Online First
A Brucellosis Model with Different Clinical Symptoms and a Time Delay Representing Incubation Period: Global Dynamics and Data Fitting
Siyu Kang, Rui Xu and Huarong Ren

CSIAM Trans. Life Sci. DOI: 10.4208/csiam-ls.SO-2025-0016

Publication Date : 2025-09-15

  • Abstract

Brucellosis is a significant zoonotic disease that has a high incidence rate in sheep, particularly in the Inner Mongolia region of China. To better investigate its transmission dynamics, this paper proposes a sheep brucellosis model incorporating acute and chronic infections, a saturated incidence rate describing environmental transmission and a time delay representing the incubation period.
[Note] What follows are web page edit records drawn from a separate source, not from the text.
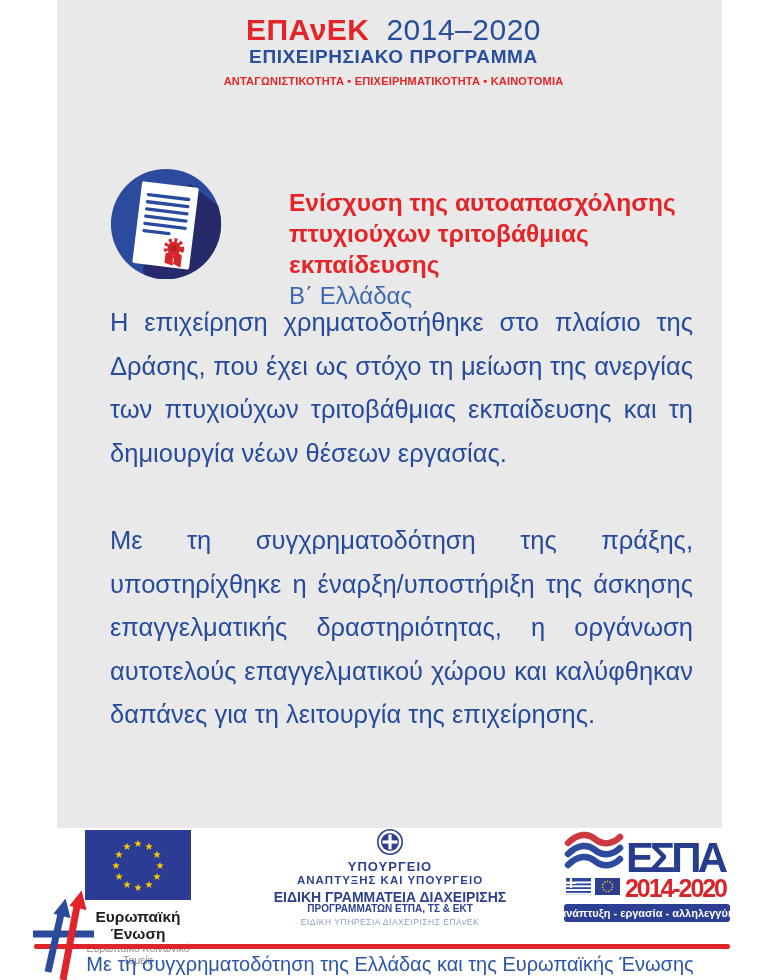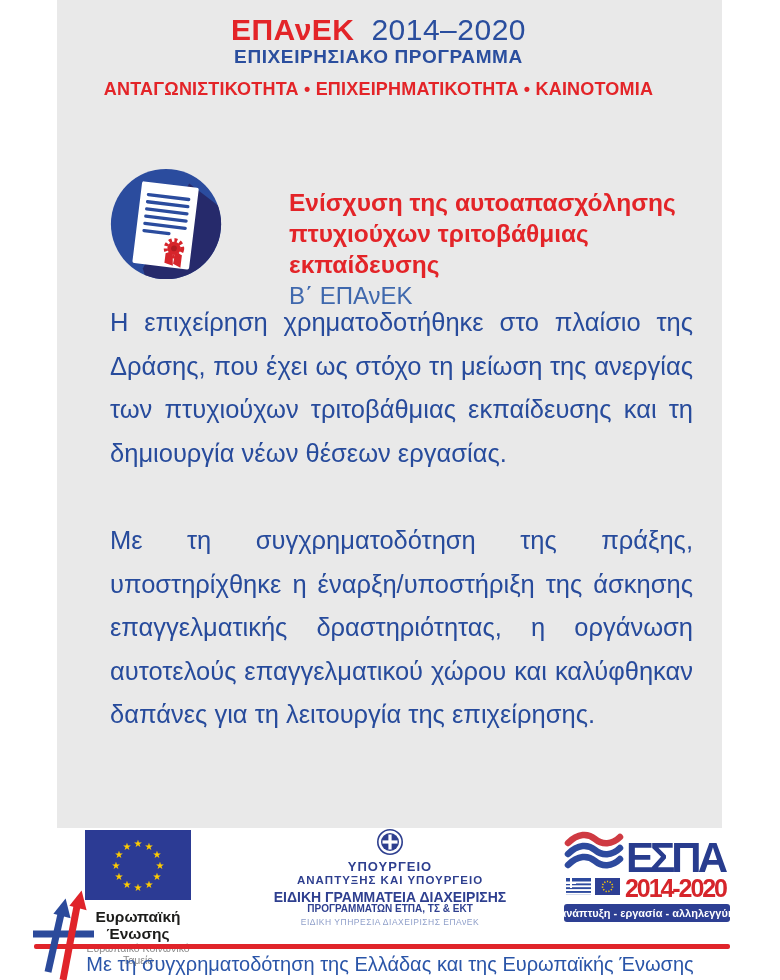"ΕΠΑνΕΚ 2014–2020" .hdr { left: 46px -> 61px }
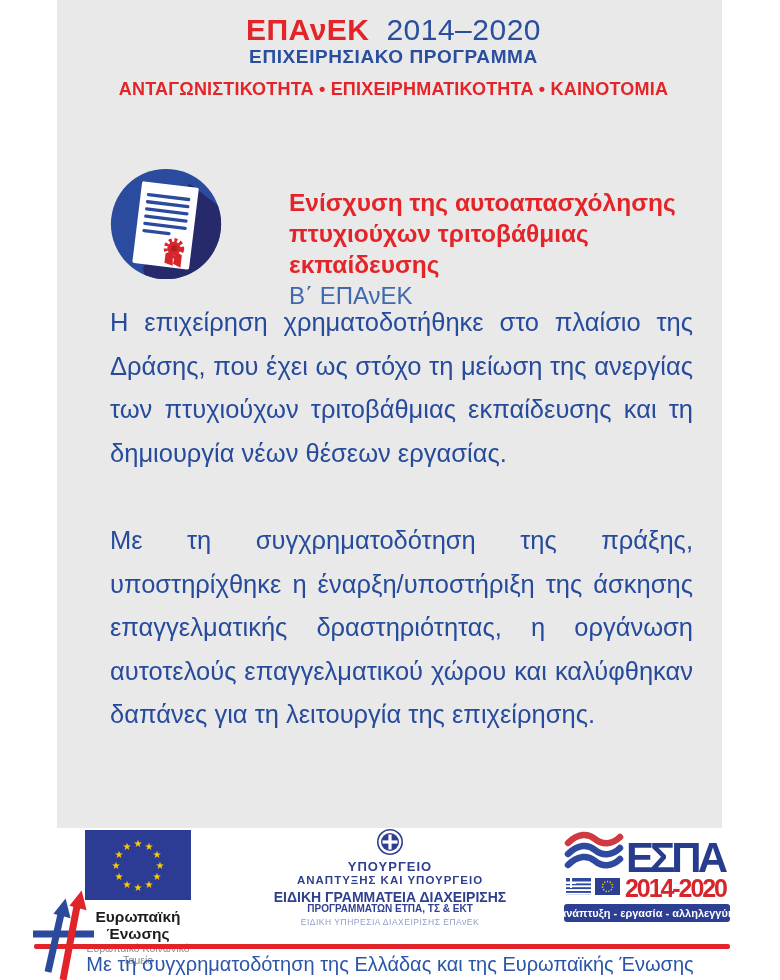"ΑΝΤΑΓΩΝΙΣΤΙΚΟΤΗΤΑ • ΕΠΙΧΕΙΡΗΜΑΤΙΚΟΤΗΤΑ •" .hdr-line3 { font-size: 18px -> 11px; margin-top: 11px -> 3px }
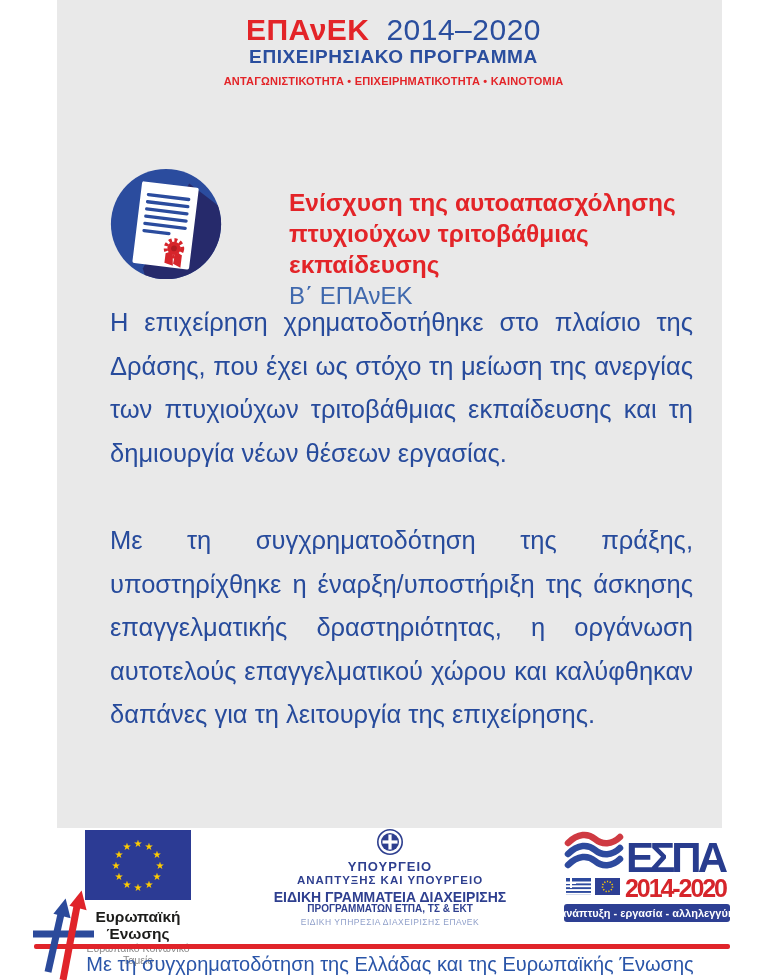"Β΄ ΕΠΑνΕΚ" div.action-sub { text: ΕΠΑνΕΚ -> Ελλάδας }
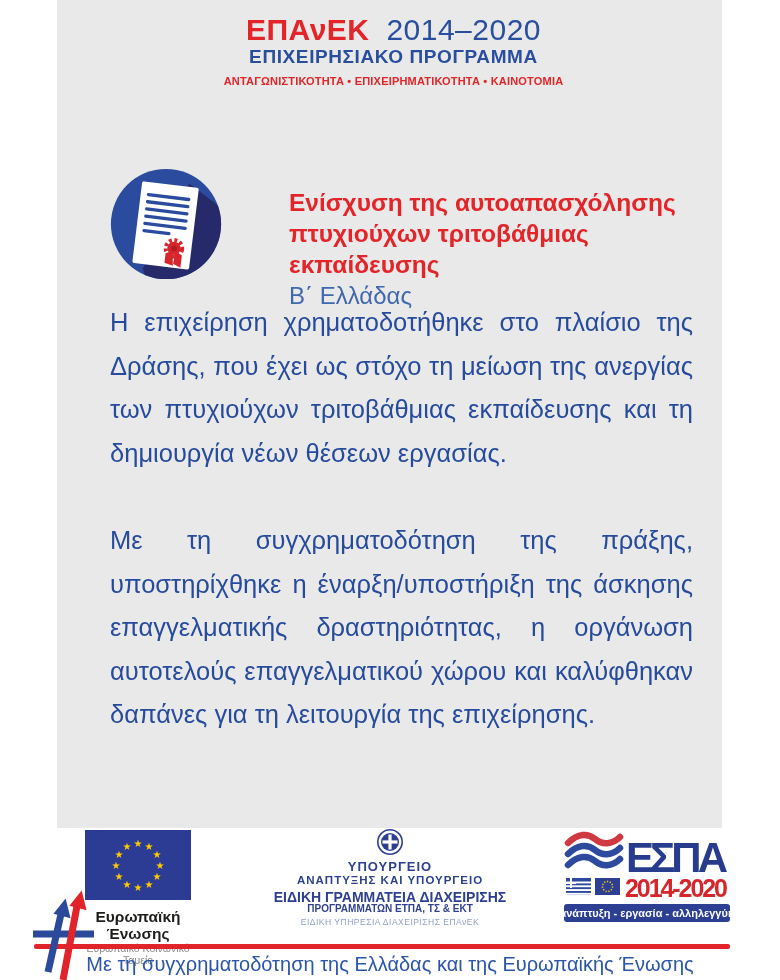"Ευρωπαϊκή Ένωσης" div.eu-name { text: Ένωσης -> Ένωση }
By constructing Lyapunov functionals and using LaSalle’s invariance principle, it is shown that the global dynamics of the disease is completely determined by the basic reproduction number: If $\mathcal{R}_0<1,$ the brucellosis always dies out; if $\mathcal{R}_0>1,$ a unique endemic equilibrium exists and is globally asymptotically stable. Using data of sheep brucellosis cases in Inner Mongolia from 2016 to 2020, unknown parameters and the basic reproduction number $(\mathcal{R}_0 = 1.544)$ are estimated via the Markov chain Monte Carlo method. Numerical simulations show that reducing the transmission rate of acutely infected sheep while increasing the culling rate of symptomatic infected sheep is the most effective strategy to control the spread of brucellosis in Inner Mongolia. Notably, decreasing the proportion of acutely infected sheep or increasing acute-to-chronic conversion rate may lead to a significant short-term increase in chronically infected sheep.